Student Space is designed to complement the mental health support already in place through existing services, such as universities, colleges and the NHS in England and in Wales – filling potential gaps in provision and ensuring that all students have access to support they need.

Over 36,000 people have accessed the platform’s resources since its launch in August, with increasing numbers of students and staff accessing the site each month. It provides comprehensive signposting to mental health resources in universities and colleges across both England and Wales, as well as educational resources to help students through the challenges of the coronavirus pandemic. Support services such as phone, email and text support are also available.

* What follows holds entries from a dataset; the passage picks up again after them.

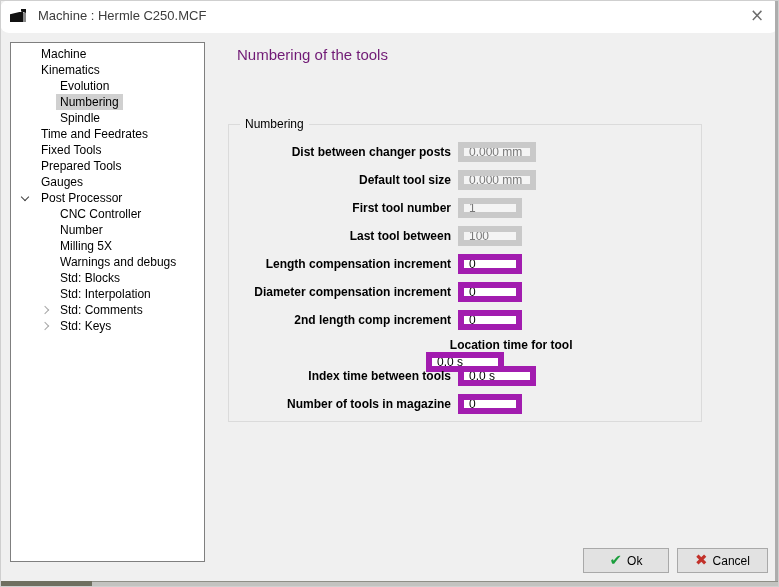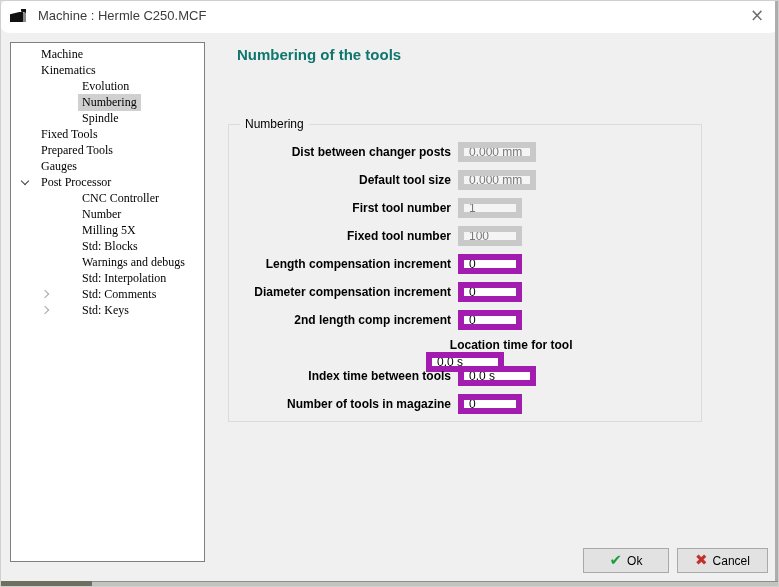"Machine" .tlabel { font-family: Liberation Serif, serif -> none }
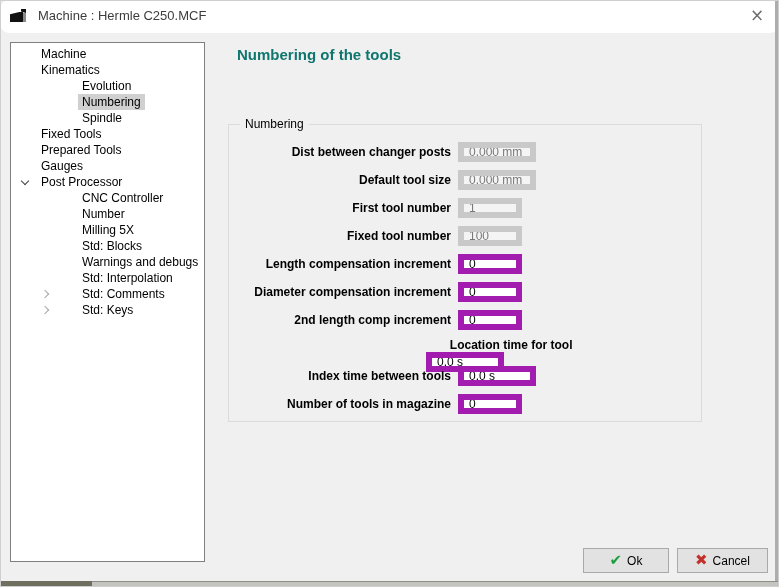"Numbering of the tools" .page-title { color: #0f766e -> #701a75; font-weight: bold -> normal }
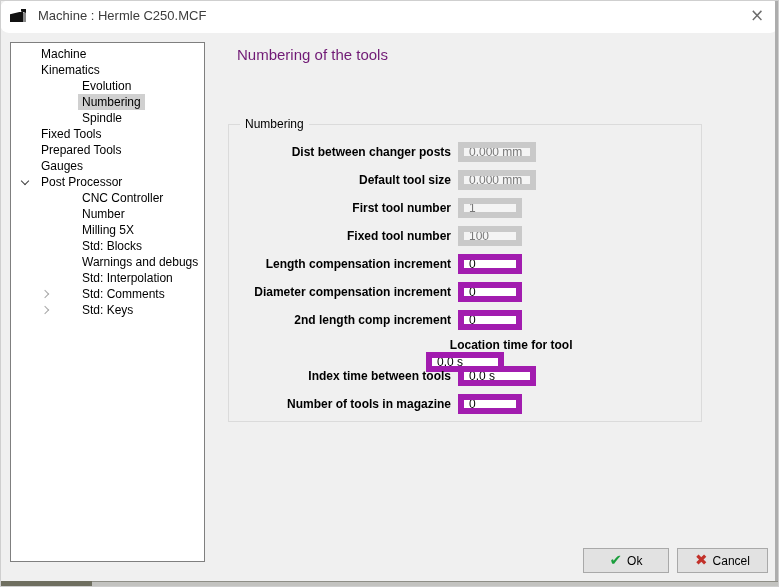"Evolution" .trow.lvl1 .tlabel { margin-left: 67px -> 45px }
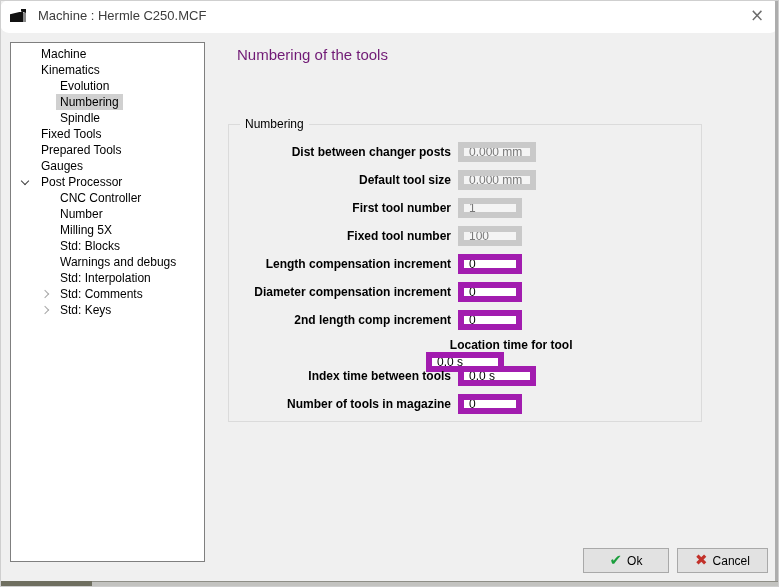"Time and Feedrates" div.trow { html: none -> <div> <span>Time and Feedrates</span> </div> }
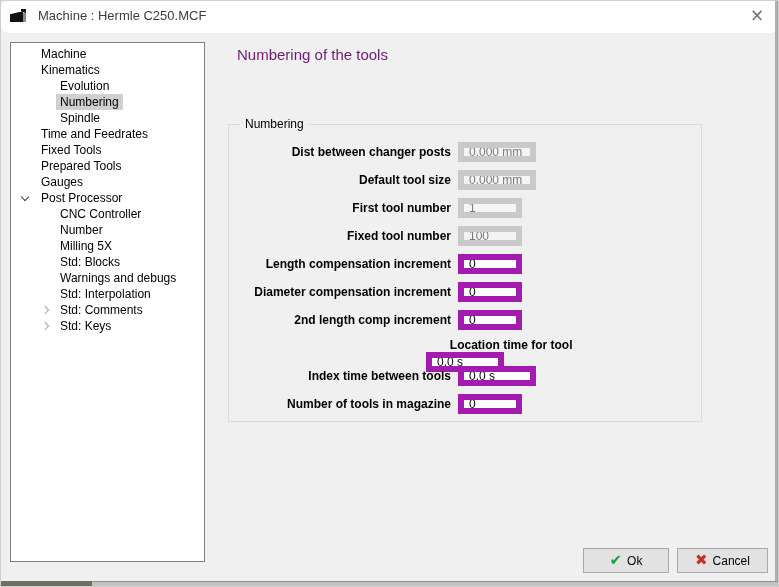"Fixed tool number" label.flabel { text: Fixed tool number -> Last tool between }
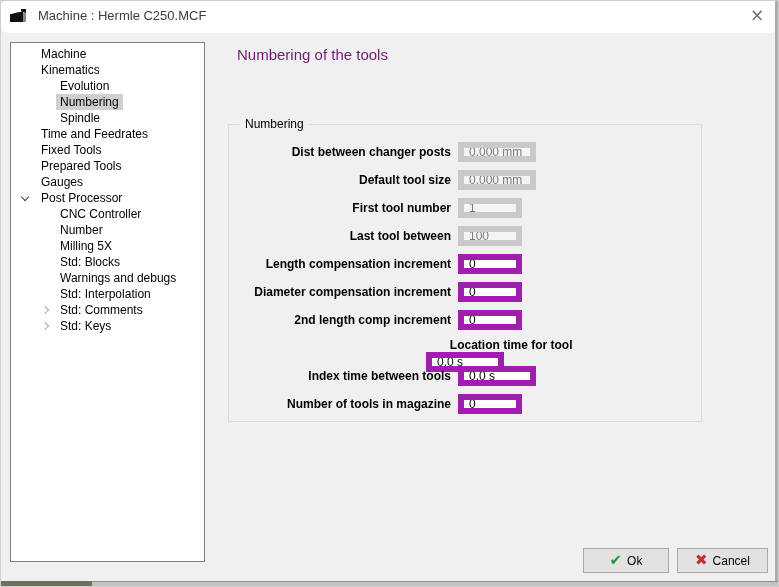"Std: Blocks" div.trow { order: before "Warnings and debugs" -> after "Warnings and debugs" }
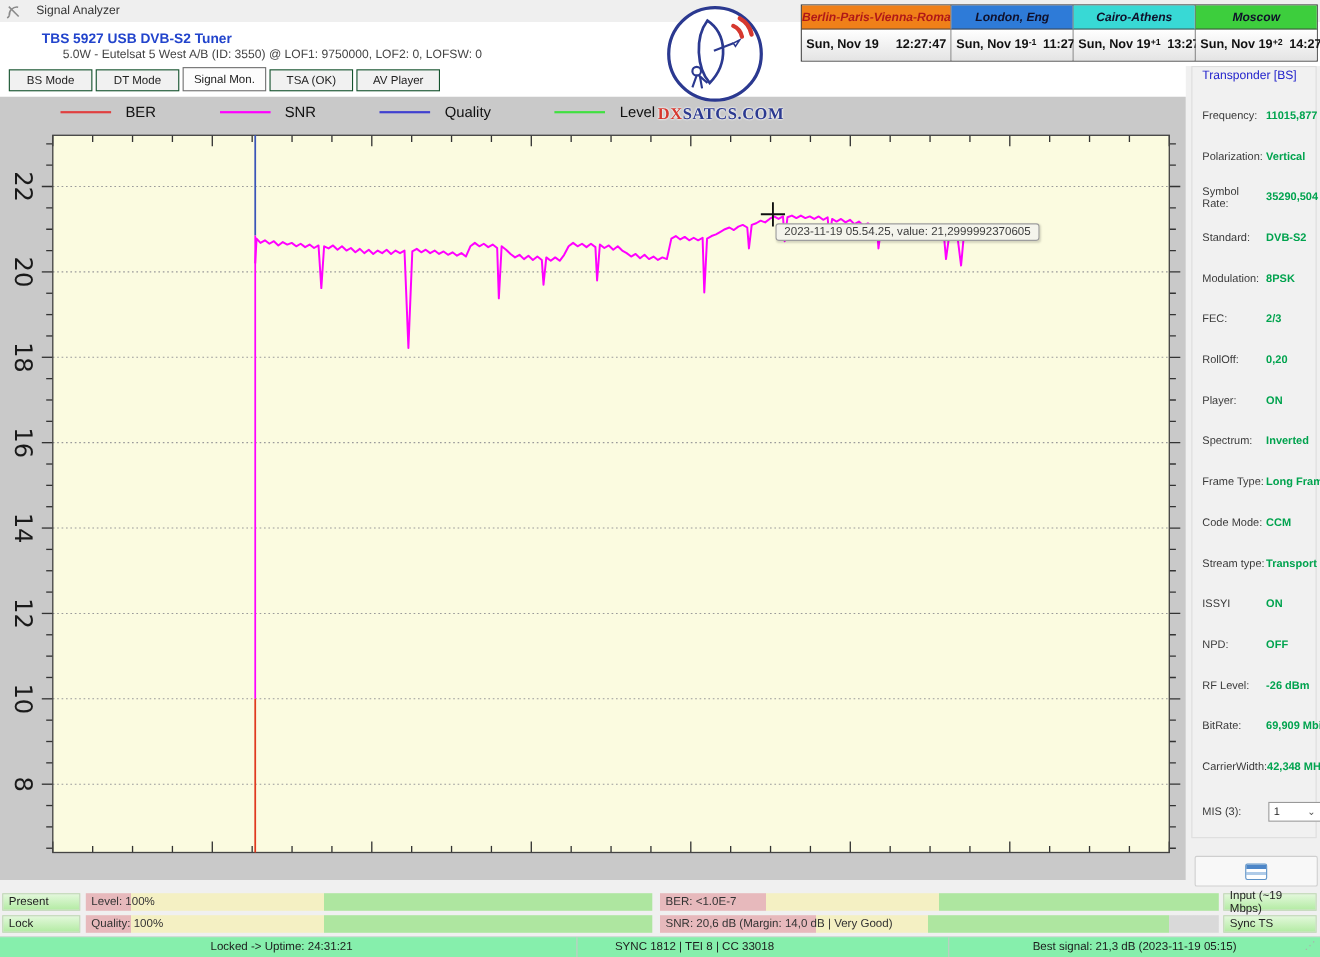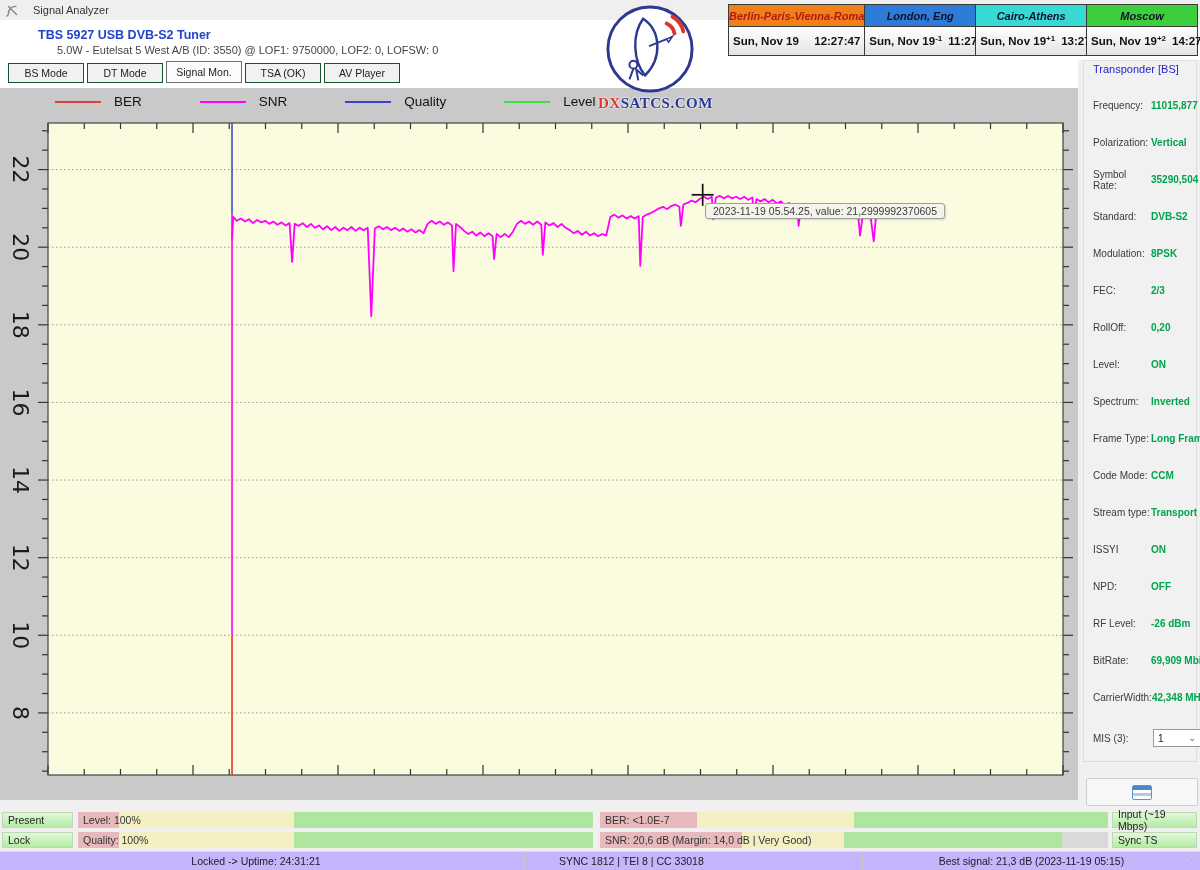"Level:" span.tl { text: Level -> Player }
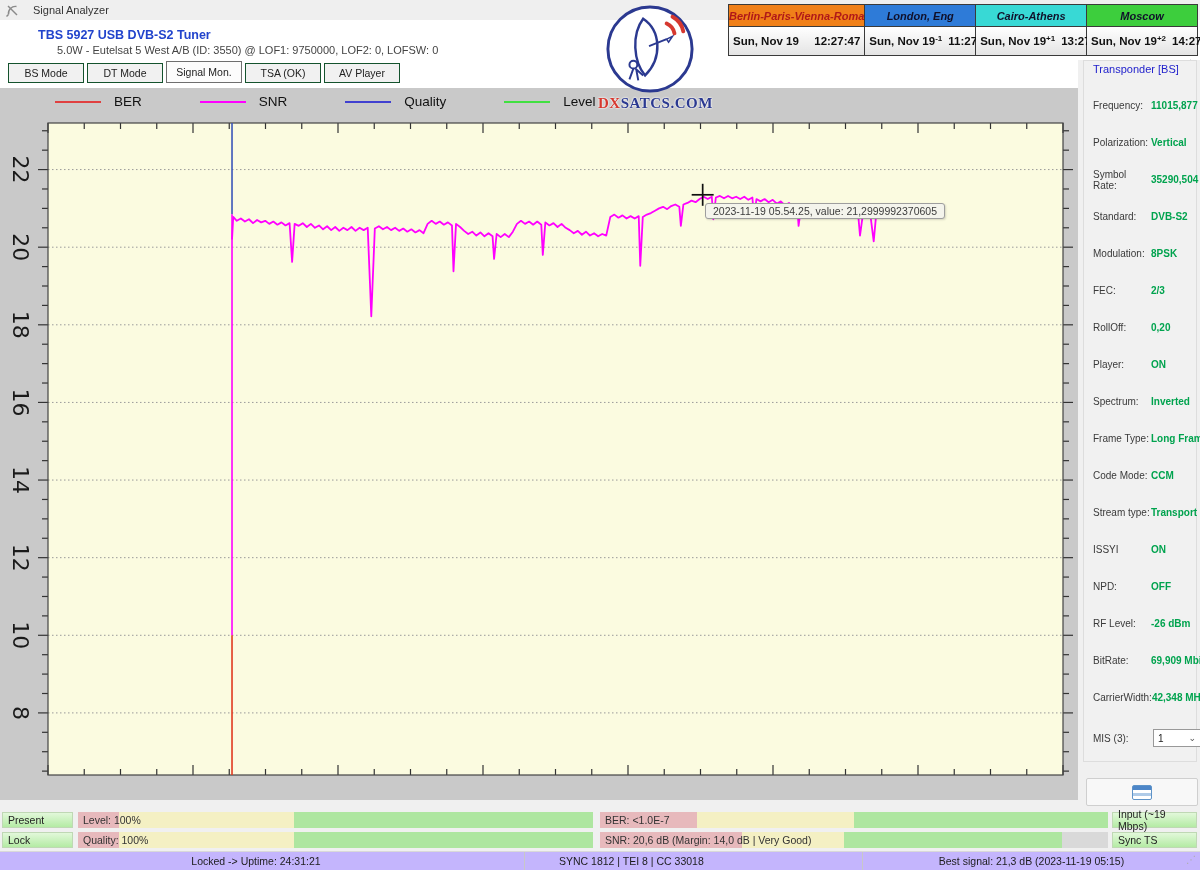"Locked -> Uptime: 24:31:21" .statusbar { background: #c4b5fd -> #86efac }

Nicola Dandridge, chief executive of the Office for Students, said:

'The pandemic has dramatically impacted students’ day-to-day lives and many will be facing new pressures on their mental health. Given the continuing challenge that lockdown and local restrictions present to students, it is crucial that they continue to receive the support they need.

'By continuing to support and fund Student Space, we want to ensure that students have access to the right help when and where it is needed, in addition to the resources that universities are already providing. Through our continued support of the platform, we aim to make a decisive and positive impact for students in the short term and leave a strong legacy to continue supporting students in the future.'

Michelle Donelan, Universities Minister, said:

'Ensuring students have access to quality mental health support is my top priority, which is why I asked the OfS to look at extending the platform. I am delighted they have been able to do this because no student should be left behind at this challenging time.

'Student Minds are doing a fantastic job at providing support for students and I am grateful for their work and the work of everyone supporting student mental health.'

Students Minds chief executive, Rosie Tressler OBE, has written on the challenges faced by students since the start of the new academic year and what Student Minds have learned from overseeing the Student Space programme so far. Commenting on the extension, Rosie added: 

'We know that even in a “normal” year, there’s a broad range of difficulties a student might face that can impact their wellbeing and mental health at university. The pandemic has brought on new challenges in addition to exacerbating existing ones and we were proud to launch Student Space back in August to respond to mental health concerns resulting from the pandemic.

'We’re pleased to confirm that we will be able to draw on the original funding allocation to deliver Student Space until the end of this academic year and will be working with our various partners to empower more students to access guidance or support when they need it. There is much more to be done to support this generation and tackle the root causes of distress and health problems in the years ahead. We hope that this will form part of a range of support for students and to protect the mental health of the nation, at a time where it has never been more crucial.'


  1. In response to the coronavirus pandemic, the OfS has published briefing notes focusing on a range of topics, including supporting student mental health and students without family support.
  2. The OfS is also currently running a £1 million mental health funding competition supported by the Department of Health and Social Care. This funding competition will support innovative approaches to tackling some of the barriers and challenges faced by groups of students who may be more at risk of poor mental health.
  3. Overall, the proportion of undergraduate students in England reporting a mental health condition has almost trebled in the last five years, from 1.5 per cent in 2013-14 to 4.4 per cent in 2018-19.
  4. Today’s decision by the OfS and HEFCW (Higher Education Funding Council for Wales) confirms the previous provisional £3 million allocation to Student Minds, allowing them to continue delivering the Student Space platform until the end of the academic year.